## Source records
__________________________________________________

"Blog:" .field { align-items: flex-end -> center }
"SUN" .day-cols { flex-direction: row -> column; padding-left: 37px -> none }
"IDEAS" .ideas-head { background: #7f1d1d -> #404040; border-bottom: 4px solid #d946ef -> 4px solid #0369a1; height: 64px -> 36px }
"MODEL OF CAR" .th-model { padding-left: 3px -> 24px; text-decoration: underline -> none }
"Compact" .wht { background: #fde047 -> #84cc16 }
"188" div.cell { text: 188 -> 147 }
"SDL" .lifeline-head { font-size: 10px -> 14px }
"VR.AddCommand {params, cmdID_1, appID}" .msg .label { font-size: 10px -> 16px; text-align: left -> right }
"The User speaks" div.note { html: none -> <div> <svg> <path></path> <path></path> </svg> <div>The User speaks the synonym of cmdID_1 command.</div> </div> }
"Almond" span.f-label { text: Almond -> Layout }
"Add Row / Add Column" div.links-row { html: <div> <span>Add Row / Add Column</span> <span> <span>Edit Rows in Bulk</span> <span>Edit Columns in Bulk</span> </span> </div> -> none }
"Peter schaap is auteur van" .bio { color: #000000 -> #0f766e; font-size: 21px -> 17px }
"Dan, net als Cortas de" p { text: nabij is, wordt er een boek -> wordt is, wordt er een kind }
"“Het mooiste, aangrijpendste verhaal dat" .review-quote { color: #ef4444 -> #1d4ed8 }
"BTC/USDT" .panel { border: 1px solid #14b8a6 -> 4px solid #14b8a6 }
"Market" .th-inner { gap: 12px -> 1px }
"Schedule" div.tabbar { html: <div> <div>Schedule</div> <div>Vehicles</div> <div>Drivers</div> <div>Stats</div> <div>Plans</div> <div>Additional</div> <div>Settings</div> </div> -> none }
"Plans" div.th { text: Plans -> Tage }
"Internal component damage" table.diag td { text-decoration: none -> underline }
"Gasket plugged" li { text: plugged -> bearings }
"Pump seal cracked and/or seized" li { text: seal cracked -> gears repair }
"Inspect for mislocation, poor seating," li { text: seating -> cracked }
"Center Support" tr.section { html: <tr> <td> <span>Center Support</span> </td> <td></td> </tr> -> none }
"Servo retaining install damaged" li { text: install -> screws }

__________________________________________________

## YOUR GOAL
Say how many lines of the entries above include the word "solid", giving the number alone.

## REPLY TO THE EXERCISE
2